2003 Award for Excellence in Teaching

"I sought every means possible to engage both their hearts and their minds," Donna Reed has observed about her teaching. In her twenty-two years at UC Davis, she has succeeded splendidly in this enterprise. As her grateful students and TAs attest, she "brings literature to life, in the most vivid sense, engaging the imagination and nurturing that part of a student's mind that loves learning simply for its own sake."

While a graduate student at Harvard, Dr. Reed began her teaching career instructing elementary German. Even such basic language classes she tried at first to center around the students’ interests, resisting — sometimes quixotically, she readily admits — the more common role of drill sergeant. As an assistant and associate professor of German at the University of the Pacific, her broad intellectual interests spurred her to develop courses in Comparative Literature and Women's Studies. Her scholarly book The Novel and the Nazi Past was published in 1985; her more recent publications have appeared in Comparative Literature, the leading journal in her field.
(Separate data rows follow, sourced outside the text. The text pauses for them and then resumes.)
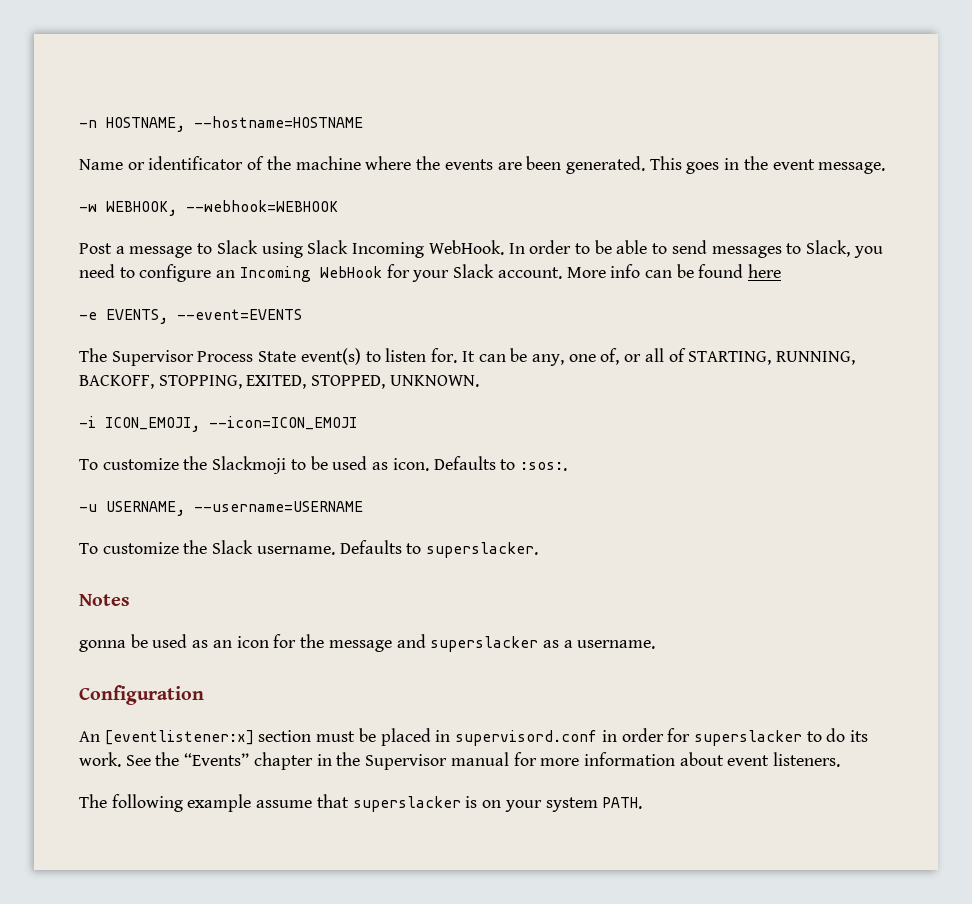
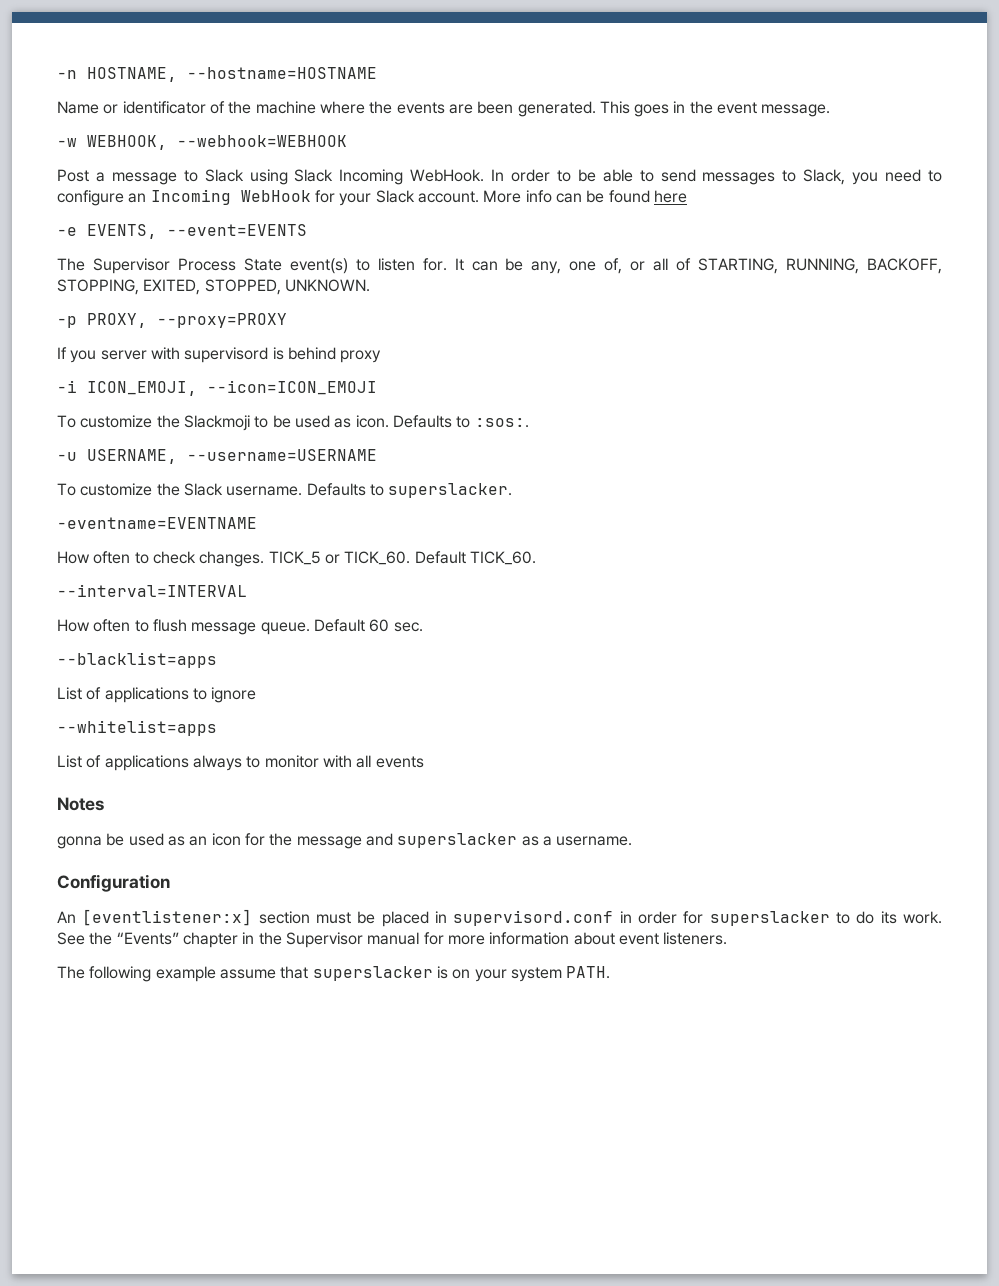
+ -p PROXY, --proxy=PROXY
+ If you server with supervisord is behind proxy
+ -eventname=EVENTNAME
+ How often to check changes. TICK_5 or TICK_60. Default TICK_60.
+ --interval=INTERVAL
+ How often to flush message queue. Default 60 sec.
+ --blacklist=apps
+ List of applications to ignore
+ --whitelist=apps
+ List of applications always to monitor with all events

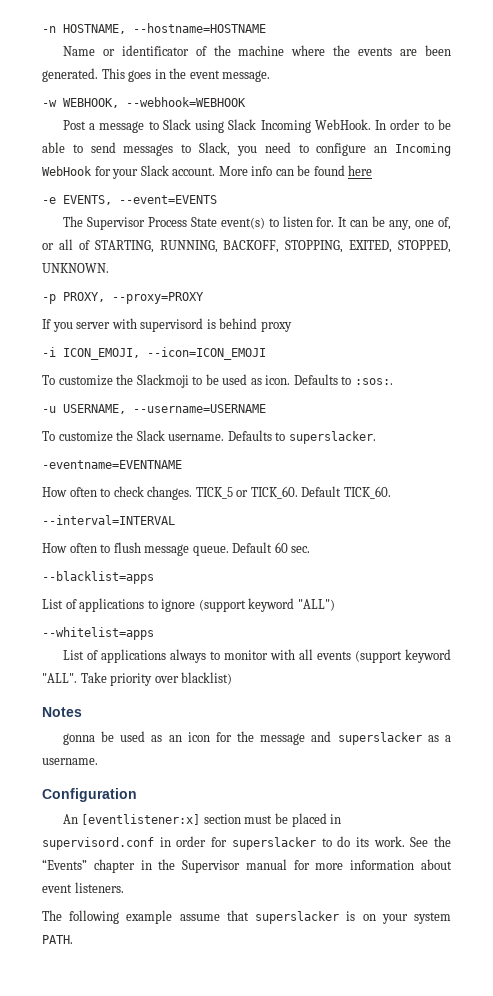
- List of applications to ignore
+ List of applications to ignore (support keyword "ALL")
- List of applications always to monitor with all events
+ List of applications always to monitor with all events (support keyword "ALL". Take priority over blacklist)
Since 1981, when she began teaching in the Comparative Literature Program at Davis, Reed has been the "backbone" of the lower-division program, says Professor Brenda Schildgen. "It is hard to imagine how the undergraduate program could have thrived as it has without her committed and constant work." In a wide range of courses —the literature and composition Great Books series, the large enrollment lower-division courses in Fairy Tales and Fables and in the Literature of Fantasy, upper-division courses in women's literature and the novel, and graduate courses in pedagogy — Reed's intense conversations with her students have inspired them to become active participants in their own learning.

Even in her courses of 150 students, she strives to "convert the large lecture hall into a small classroom community.” Her TAs, whose thoughtful descriptions reveal their deep respect for her methods, admire her sensitive attention to her students' needs in the course of her intellectually demanding lectures: "She patiently challenges students to make increasingly critical arguments and draw ever more sophisticated connections among the materials. She is able to quickly gauge student comprehension and adjust the pitch of her arguments as each class unfolds, tailoring the information to the level of student understanding." And at the end of every class, students surround her to ask questions and to continue the conversation.

The independent thinking nurtured by Reed's deep commitment to classroom dialogue carries over to her students' writing. Her genuine interest in their ideas makes them want to convey their thoughts precisely, and her meticulous responses to their essays — another form of conversation— help them to improve the focus and clarity of their work. As one of the many TAs deeply influenced by her example wrote, "Donna's approaches to teaching exemplify the principle that the student who is taken seriously will take learning seriously."